The Weimar Republic was set up on the lines of proportional representation. This meant that, in general terms, seats in the Reichstag were a percentage of those available based upon share of the vote gained.

The republic faced not only the economic consequences of the war but also International isolation. This led to the government trying to force changes to the terms of the treaty and later, under Stresemann’s guidance, negotiating the Dawes Plan.

A revival was seen in some areas of the German economy and society in the mid 1920’s. This came to a halt as a consequence of the Wall Street Crash.

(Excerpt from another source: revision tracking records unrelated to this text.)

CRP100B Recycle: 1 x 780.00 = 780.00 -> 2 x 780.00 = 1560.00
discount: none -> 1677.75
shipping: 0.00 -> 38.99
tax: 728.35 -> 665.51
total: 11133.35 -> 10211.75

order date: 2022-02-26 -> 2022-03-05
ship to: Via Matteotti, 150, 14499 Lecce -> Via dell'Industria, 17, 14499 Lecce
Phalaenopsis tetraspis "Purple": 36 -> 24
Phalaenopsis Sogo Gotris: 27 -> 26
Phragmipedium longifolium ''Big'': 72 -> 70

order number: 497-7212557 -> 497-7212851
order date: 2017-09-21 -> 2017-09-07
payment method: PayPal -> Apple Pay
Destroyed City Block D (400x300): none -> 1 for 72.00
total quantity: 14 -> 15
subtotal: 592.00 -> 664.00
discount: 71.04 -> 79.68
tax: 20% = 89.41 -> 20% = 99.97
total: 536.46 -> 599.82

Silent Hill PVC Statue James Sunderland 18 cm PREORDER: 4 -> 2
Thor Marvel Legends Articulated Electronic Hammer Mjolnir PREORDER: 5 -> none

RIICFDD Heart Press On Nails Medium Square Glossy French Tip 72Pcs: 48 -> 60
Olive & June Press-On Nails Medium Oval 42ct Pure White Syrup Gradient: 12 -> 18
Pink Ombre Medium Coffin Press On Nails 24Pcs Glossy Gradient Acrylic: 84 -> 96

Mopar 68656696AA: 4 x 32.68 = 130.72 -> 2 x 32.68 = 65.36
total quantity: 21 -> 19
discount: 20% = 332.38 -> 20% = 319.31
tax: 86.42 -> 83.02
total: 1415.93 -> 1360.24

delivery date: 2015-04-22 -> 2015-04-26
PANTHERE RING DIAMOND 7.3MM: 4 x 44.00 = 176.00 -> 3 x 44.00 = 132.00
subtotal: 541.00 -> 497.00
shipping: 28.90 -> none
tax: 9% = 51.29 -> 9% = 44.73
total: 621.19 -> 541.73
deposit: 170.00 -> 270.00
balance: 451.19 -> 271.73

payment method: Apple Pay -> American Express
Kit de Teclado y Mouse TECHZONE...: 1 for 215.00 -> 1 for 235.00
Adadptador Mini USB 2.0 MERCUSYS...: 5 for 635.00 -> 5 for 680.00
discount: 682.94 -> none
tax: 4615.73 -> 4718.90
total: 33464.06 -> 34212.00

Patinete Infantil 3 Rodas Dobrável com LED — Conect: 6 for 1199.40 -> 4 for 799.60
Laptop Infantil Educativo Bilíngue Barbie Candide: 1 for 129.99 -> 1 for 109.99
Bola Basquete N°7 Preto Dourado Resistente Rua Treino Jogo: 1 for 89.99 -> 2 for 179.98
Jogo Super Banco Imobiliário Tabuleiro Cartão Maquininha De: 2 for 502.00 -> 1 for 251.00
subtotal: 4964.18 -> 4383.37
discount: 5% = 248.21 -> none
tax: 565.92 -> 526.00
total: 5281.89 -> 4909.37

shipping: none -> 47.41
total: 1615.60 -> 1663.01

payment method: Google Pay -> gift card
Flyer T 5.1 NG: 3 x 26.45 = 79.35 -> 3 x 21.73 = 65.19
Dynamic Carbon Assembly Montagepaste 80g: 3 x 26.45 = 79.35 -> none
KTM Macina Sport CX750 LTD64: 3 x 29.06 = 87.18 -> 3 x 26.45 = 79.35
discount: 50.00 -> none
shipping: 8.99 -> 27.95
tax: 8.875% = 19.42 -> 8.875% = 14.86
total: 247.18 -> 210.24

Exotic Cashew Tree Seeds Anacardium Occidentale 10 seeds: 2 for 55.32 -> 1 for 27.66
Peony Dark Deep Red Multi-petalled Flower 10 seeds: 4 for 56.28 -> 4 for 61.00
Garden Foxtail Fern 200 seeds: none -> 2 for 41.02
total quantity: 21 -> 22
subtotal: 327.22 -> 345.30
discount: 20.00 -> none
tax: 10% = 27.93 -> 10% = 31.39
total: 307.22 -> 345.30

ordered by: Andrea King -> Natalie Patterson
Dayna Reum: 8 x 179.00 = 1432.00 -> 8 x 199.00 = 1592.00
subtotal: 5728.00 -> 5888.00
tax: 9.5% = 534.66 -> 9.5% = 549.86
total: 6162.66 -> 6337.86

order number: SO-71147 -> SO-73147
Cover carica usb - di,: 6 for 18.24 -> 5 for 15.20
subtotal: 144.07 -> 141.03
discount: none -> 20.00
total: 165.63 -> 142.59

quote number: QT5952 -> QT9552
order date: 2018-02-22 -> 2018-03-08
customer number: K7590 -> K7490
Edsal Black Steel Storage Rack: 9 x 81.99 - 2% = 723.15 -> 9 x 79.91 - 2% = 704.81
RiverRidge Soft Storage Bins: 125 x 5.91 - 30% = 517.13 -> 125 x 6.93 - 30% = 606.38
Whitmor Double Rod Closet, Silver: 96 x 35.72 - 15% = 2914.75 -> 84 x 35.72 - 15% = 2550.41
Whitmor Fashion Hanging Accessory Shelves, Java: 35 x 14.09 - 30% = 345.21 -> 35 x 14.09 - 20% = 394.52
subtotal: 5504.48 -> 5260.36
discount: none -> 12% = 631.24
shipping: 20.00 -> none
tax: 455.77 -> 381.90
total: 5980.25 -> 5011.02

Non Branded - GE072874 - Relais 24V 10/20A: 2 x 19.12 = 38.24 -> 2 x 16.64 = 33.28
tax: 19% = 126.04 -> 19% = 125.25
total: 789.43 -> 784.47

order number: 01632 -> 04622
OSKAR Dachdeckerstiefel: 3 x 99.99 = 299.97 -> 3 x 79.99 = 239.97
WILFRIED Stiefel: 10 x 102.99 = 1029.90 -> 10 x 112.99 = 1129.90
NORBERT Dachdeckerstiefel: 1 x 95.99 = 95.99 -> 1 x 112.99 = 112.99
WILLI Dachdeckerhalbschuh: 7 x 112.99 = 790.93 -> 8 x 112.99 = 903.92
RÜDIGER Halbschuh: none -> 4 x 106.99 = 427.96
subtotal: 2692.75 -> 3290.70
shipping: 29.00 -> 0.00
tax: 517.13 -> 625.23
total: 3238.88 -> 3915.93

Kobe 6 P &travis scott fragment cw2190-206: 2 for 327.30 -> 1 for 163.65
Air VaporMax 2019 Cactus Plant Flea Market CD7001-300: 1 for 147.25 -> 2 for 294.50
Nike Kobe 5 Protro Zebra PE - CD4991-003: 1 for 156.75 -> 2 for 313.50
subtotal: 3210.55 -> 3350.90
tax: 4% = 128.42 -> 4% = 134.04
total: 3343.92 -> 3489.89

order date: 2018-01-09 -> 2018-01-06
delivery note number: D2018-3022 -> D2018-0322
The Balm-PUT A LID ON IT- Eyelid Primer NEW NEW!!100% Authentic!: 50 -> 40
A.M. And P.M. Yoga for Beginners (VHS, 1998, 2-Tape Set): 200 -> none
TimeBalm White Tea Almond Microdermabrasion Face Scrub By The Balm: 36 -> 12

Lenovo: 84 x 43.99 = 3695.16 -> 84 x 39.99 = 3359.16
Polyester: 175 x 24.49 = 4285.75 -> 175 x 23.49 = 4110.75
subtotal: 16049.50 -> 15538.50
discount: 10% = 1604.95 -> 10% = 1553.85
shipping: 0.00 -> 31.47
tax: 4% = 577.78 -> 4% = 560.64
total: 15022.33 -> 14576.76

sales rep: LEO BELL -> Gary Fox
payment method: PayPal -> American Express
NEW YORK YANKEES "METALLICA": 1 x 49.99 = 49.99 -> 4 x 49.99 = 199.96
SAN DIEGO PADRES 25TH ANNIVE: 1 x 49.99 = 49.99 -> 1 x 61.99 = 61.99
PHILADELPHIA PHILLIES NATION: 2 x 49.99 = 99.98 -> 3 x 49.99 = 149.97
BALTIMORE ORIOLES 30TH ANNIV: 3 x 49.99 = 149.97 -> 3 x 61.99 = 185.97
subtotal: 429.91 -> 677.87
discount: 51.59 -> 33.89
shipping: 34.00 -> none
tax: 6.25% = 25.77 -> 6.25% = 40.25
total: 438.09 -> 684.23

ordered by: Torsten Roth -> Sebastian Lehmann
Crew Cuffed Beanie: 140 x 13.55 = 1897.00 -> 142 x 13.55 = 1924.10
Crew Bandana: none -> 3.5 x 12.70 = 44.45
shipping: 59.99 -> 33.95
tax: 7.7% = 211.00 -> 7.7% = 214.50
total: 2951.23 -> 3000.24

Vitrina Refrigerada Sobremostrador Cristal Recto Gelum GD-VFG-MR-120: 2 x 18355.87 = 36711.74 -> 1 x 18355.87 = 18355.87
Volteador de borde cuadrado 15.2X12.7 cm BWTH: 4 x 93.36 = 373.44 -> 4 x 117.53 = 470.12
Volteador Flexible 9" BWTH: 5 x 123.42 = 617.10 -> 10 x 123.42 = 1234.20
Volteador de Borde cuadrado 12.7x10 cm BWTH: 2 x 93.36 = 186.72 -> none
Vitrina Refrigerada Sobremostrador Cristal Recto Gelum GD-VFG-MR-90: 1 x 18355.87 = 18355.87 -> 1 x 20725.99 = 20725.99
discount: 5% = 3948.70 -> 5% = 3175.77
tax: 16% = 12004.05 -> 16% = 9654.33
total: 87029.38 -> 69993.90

The economy went into a depression, leaving many unemployed.

Economic problems led to increased electoral successes for politically extreme parties. Hitler and the Nazi Party utilised propaganda and coercion to great effect. As other parties failed or seemed indecisive, the Nazi’s grew.

Hitler’s rise to chancellor is linked to the Depression, the Treaty of Versailles, the inherent weaknesses of the Weimar Constitution, use of force and the party’s ability to sell their message incredibly well to the wider populace. This led to Hitler’s rise to power. As Chancellor he moved quickly. The nazi’s consolidated power after the Reichstag Fire. The Enabling Act granted Hitler emergency powers. He used these to eradicate political opposition. When Hindenburg died, Hitler became the Fuhrer. The Nazi Party adopted the Fuhrerprinzip, to all intents and purposes, Hitler alone was the Government.

The Nazi regime is remembered for it’s anti-semitism and the Holocaust. It was recorded in Mein Kampf, became a key part of rhetoric in speeches, began to become formal anti-jewish policy following the nazi accession to power and then, during the war, became the Final Solution. The violence of the anti-semitic sentiment was visible. An Anti-Jewish Boycott of 1933 and Kristallnacht in 1938 were both widely reported. Kindertransport was arranged but hampered.

Germany under the Nazi’s saw all sectors of society changed. Women had a defined role within the third reich. At school and in youth groups the Nazi’s indoctrinated the young through policy and method. The Hitler Youth movement became compulsory.

Hitler aimed to establish pre-Versailles German boundaries. His Foreign Policy not only called for this but also for Anschluss and sought lebensraum, living space, to the east. It was a Foreign Policy mixing national pride, opportunism and aggression. It led to the Second World War.